Subunit or inactivated vaccines comprise the majority of vaccines used against viral and bacterial pathogens. However, compared to their live/attenuated counterparts, these vaccines often demonstrate reduced immunogenicity, requiring multiple boosters and or adjuvants to elicit protective immune responses. For this reason, studies of adjuvants and the mechanism through which they can improve inactivated vaccine responses are critical for the development of vaccines with increased efficacy. Studies have shown that the direct conjugation of adjuvant to antigen promotes vaccine immunogenicity, with the advantage of both the adjuvant and antigen targeting the same cell. Using this strategy of direct linkage, we developed an inactivated influenza A (IAV) vaccine that is directly conjugated with the Toll-like receptor 7/8 agonist resiquimod (R848) through a heterobifunctional crosslinker. Previously, we showed that this vaccine resulted in improved protection and viral clearance in newborn nonhuman primates compared to a non-adjuvanted vaccine. We subsequently discovered that the choice of linker used to conjugate R848 to the virus alters the stimulatory activity of the vaccine, promoting increased maturation and proinflammatory cytokine production from DC differentiated in vitro. With this knowledge, we explored how the choice of crosslinker impacts the stimulatory activity of these vaccines. We found that the linker choice alters signaling through the NF-κB pathway in human monocyte-derived dendritic cells (moDCs). Further, we extended our analyses to in vivo differentiated APC present in human peripheral blood, replicating the linker-dependent differences found in in vitro differentiated cells. Finally, we demonstrated in a mouse model that the choice of linker impacts the amount of IAV-specific IgG antibody produced in response to vaccination. These data enhance our understanding of conjugation approaches for improving vaccine immunogenicity.

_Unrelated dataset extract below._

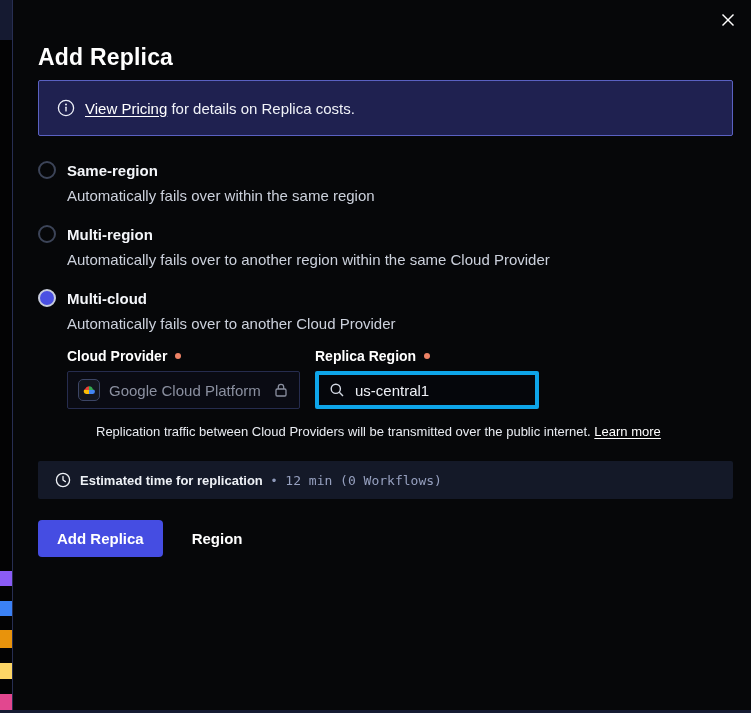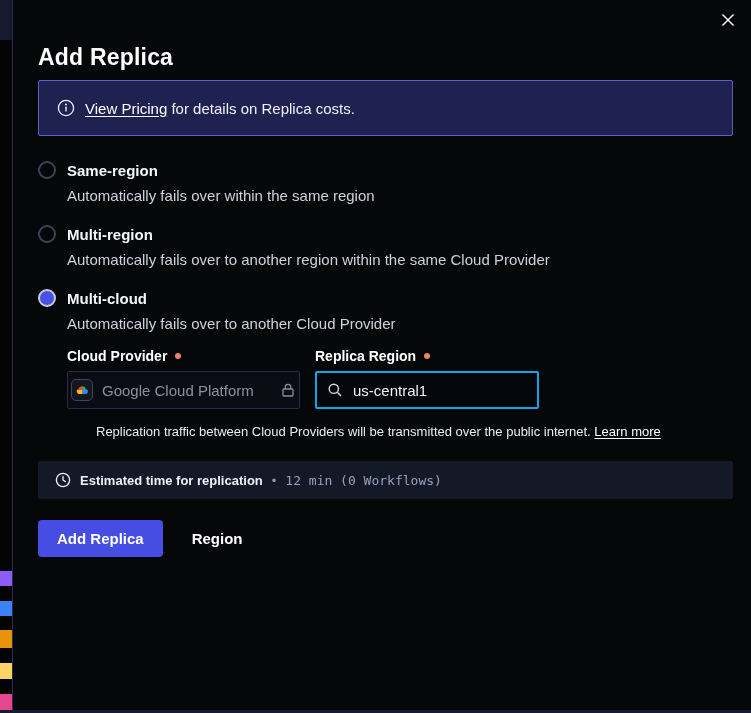"Google Cloud Platform" .select-box { padding: 0 3px -> 0 10px }
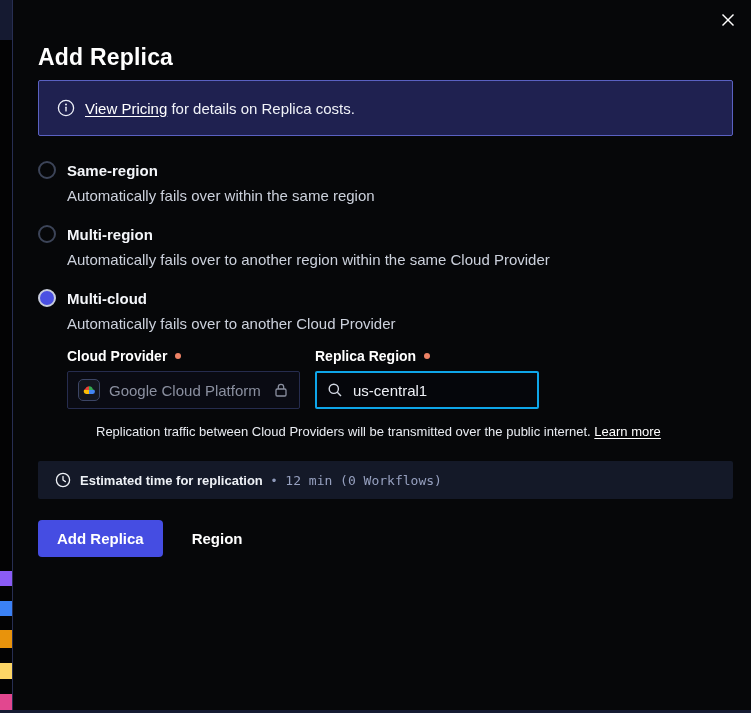"us-central1" .search-box { border: 2px solid #0ea5e9 -> 4px solid #0ea5e9 }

亚单位疫苗或灭活疫苗占用于对抗病毒和细菌病原体的疫苗的大部分。然而,与它们的活疫苗/减毒疫苗对应物相比,这些疫苗通常表现出免疫原性降低,需要多次加强免疫和/或佐剂来引发保护性免疫反应。因此,对佐剂及其改善灭活疫苗反应机制的研究对于开发高效疫苗至关重要。研究表明,佐剂与抗原的直接偶联可促进疫苗的免疫原性,其优点是佐剂和抗原靶向同一细胞。利用这种直接连接策略,我们开发了一种灭活甲型流感病毒(IAV)疫苗,该疫苗通过异双功能交联剂与Toll样受体7/8激动剂瑞喹莫德(R848)直接偶联。此前,我们表明,与无佐剂疫苗相比,这种疫苗在新生非人灵长类动物中产生了更好的保护作用和病毒清除效果。随后,我们发现用于将R848与病毒偶联的连接子的选择会改变疫苗的刺激活性,促进体外分化的树突状细胞(DC)的成熟增加和促炎细胞因子的产生。基于这一认识,我们探讨了交联剂的选择如何影响这些疫苗的刺激活性。我们发现连接子的选择会改变人单核细胞衍生树突状细胞(moDCs)中通过NF-κB途径的信号传导。此外,我们将分析扩展到存在于人类外周血中的体内分化的抗原呈递细胞(APC),重现了在体外分化细胞中发现的连接子依赖性差异。最后,我们在小鼠模型中证明,连接子的选择会影响接种疫苗后产生的IAV特异性IgG抗体的量。这些数据加深了我们对改善疫苗免疫原性的偶联方法的理解。